Version comparison data
----
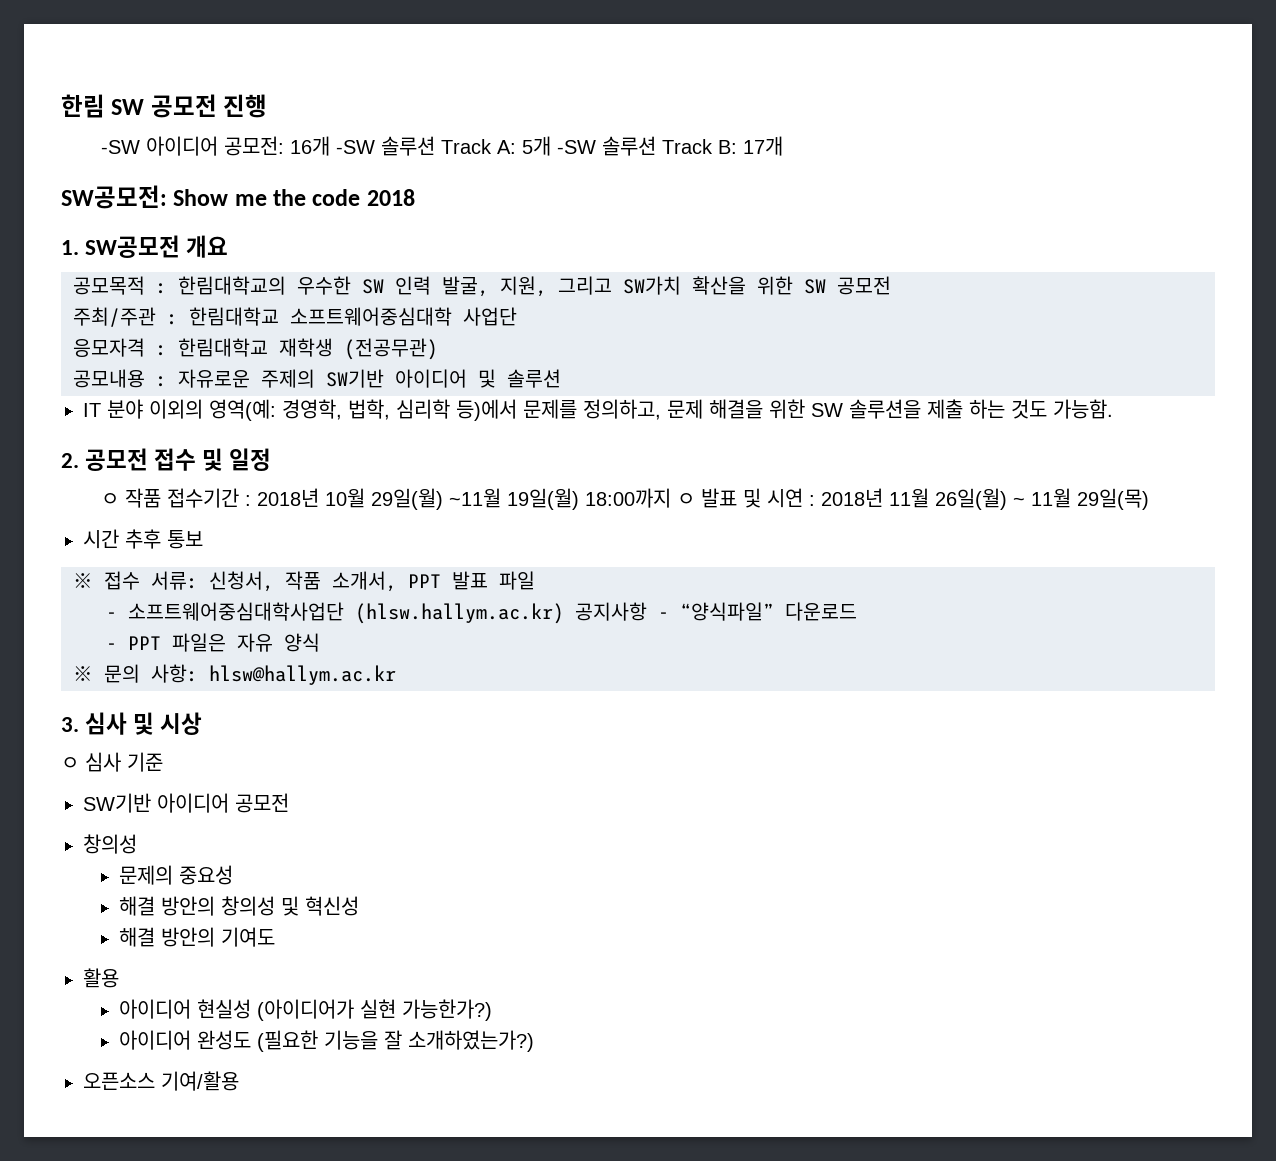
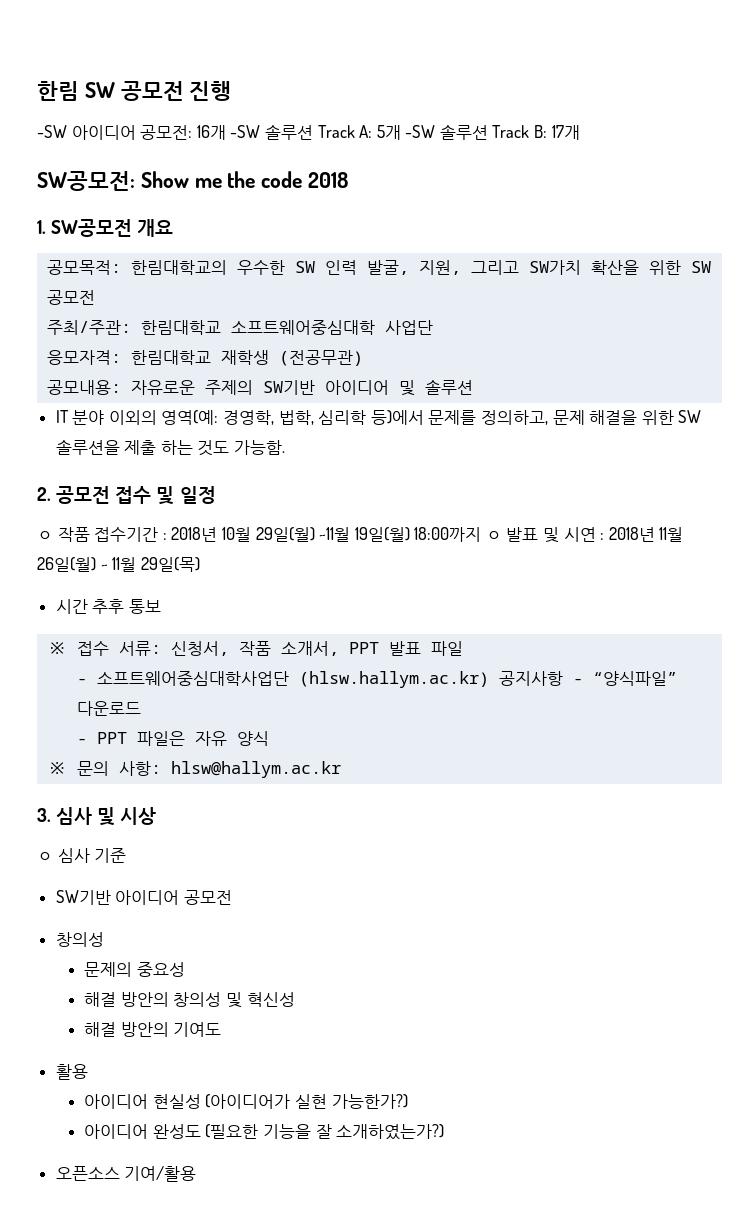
[73,276,167,295] 공모목적 : -> [47,260,122,275] 공모목적:
[73,307,178,327] 주최/주관 : -> [47,320,132,335] 주최/주관:
[73,338,167,357] 응모자격 : -> [47,350,122,365] 응모자격:
[73,369,167,388] 공모내용 : -> [47,380,122,395] 공모내용:

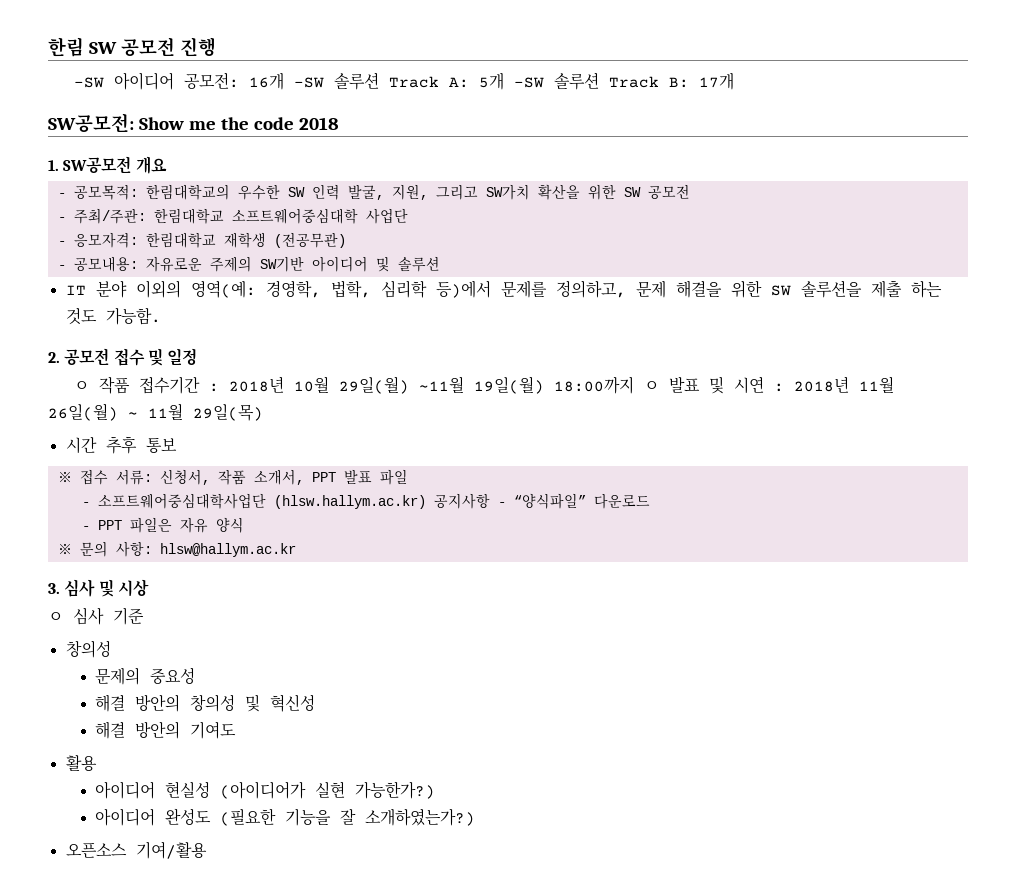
(174, 228) none -> [57,193,66,197] -
(96, 297) none -> [57,217,66,221] -
(434, 327) none -> [57,241,66,245] -
(364, 358) none -> [57,265,66,269] -
[55,890,232,905] // SW기반 아이디어 공모전 -> (144, 616) none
----
Exercise objective :: What is needed is every record above, returned exactly, with the pictures omitted.

Answer box ::
[73,276,167,295] 공모목적 : -> [47,260,122,275] 공모목적:
[73,307,178,327] 주최/주관 : -> [47,320,132,335] 주최/주관:
[73,338,167,357] 응모자격 : -> [47,350,122,365] 응모자격:
[73,369,167,388] 공모내용 : -> [47,380,122,395] 공모내용:

(174, 228) none -> [57,193,66,197] -
(96, 297) none -> [57,217,66,221] -
(434, 327) none -> [57,241,66,245] -
(364, 358) none -> [57,265,66,269] -
[55,890,232,905] // SW기반 아이디어 공모전 -> (144, 616) none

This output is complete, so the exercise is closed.